Background: Inflammation is a critical component of many disease progressions, such as malignancy, cardiovascular and rheumatic diseases. The inhibition of inflammatory mediators synthesis by modulation of cyclooxygenase (COX) and lipoxygenase (LOX) pathways provides challenging strategy for development of more effective drugs.

Objective: The aim of this study was to design dual COX-2 and 5-LOX inhibitors with iron-chelating properties using a combination of ligand-based (three-dimensional quantitative structure-activity relationship (3D-QSAR)) and structure-based (molecular docking) methods..

Methods: The 3D-QSAR analysis was applied on a literature dataset consisting of 28 dual COX-2 and 5- LOX inhibitors in Pentacle software. The quality of developed COX-2 and 5-LOX 3D-QSAR models were evaluated by internal and external validation methods.

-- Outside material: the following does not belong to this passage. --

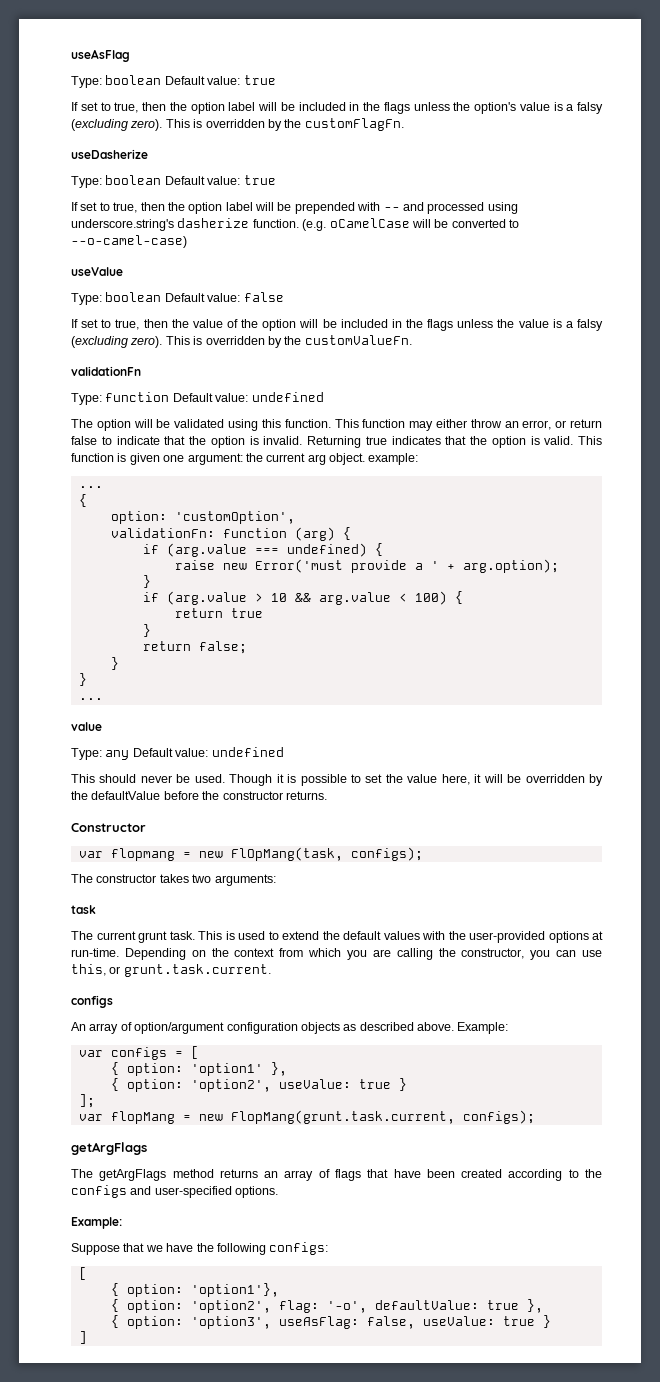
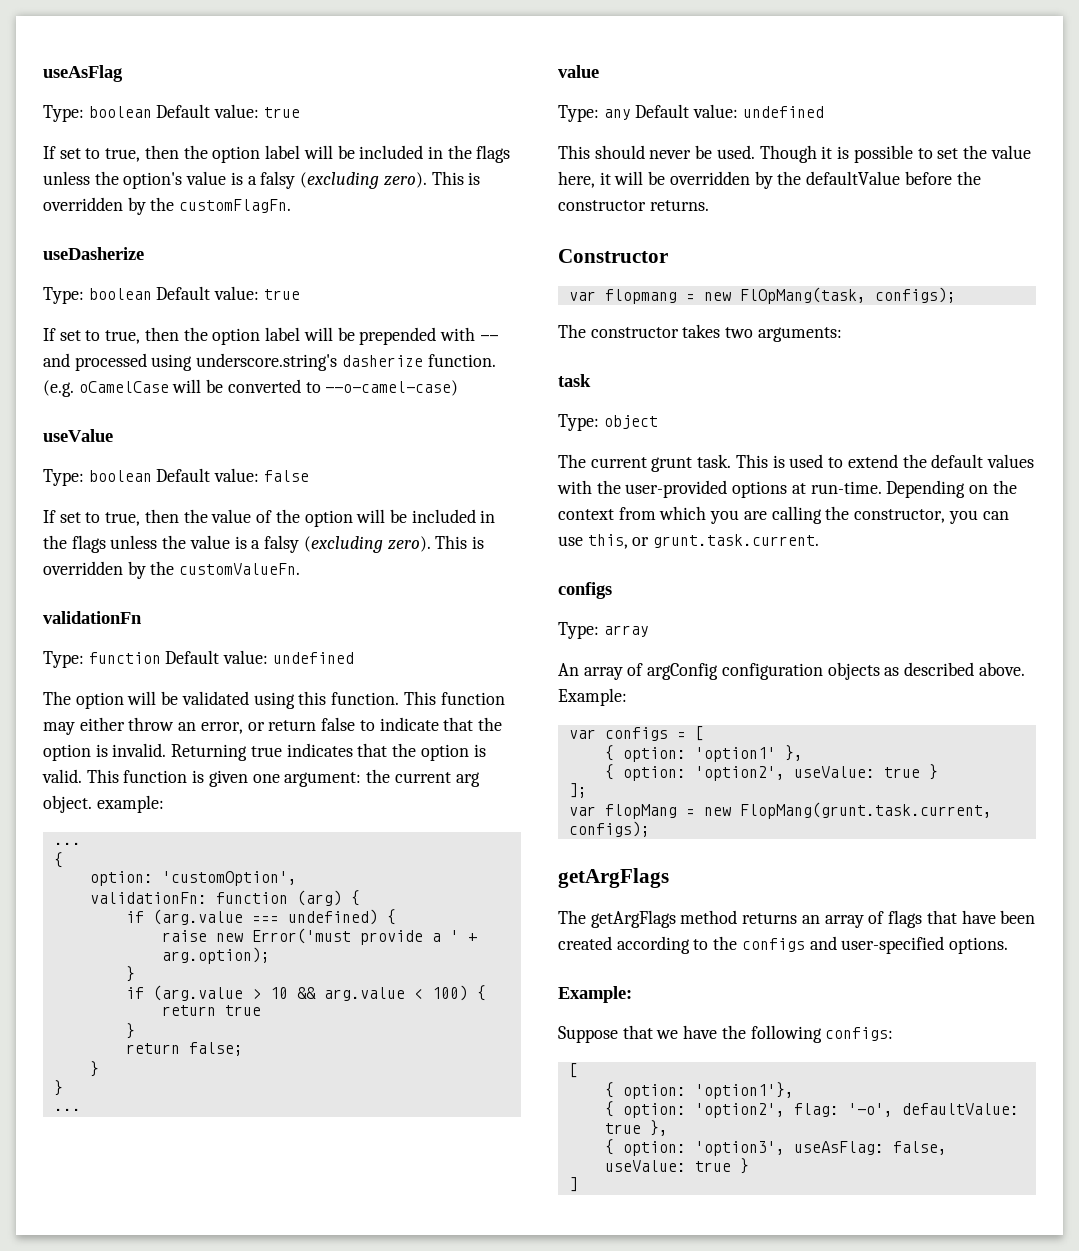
(96, 909) none -> [558,414,658,431] // Type: object
(113, 1001) none -> [558,622,649,639] // Type: array
[134,1022,225,1034] option/argument -> [647,663,719,680] argConfig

The molecular docking analysis was performed in GOLD software, while selected ADMET properties were predicted in ADMET predictor software.

Results: According to the molecular docking studies, the class of sulfohydroxamic acid analogues, previously designed by 3D-QSAR, were clustered as potential dual COX-2 and 5-LOX inhibitors with ironchelating properties. Based on the 3D-QSAR and molecular docking, 1j, 1g and 1l were selected as the most promising dual COX-2 and 5-LOX inhibitors. According to the in silico ADMET predictions, all compounds had ADMET_Risk score less than 7 and CYP_Risk score lower than 2.5. Designed compounds were not estimated as hERG inhibitors and 1j had improved intrinsic solubility (8.704) in comparison to the dataset compounds (0.411-7.946).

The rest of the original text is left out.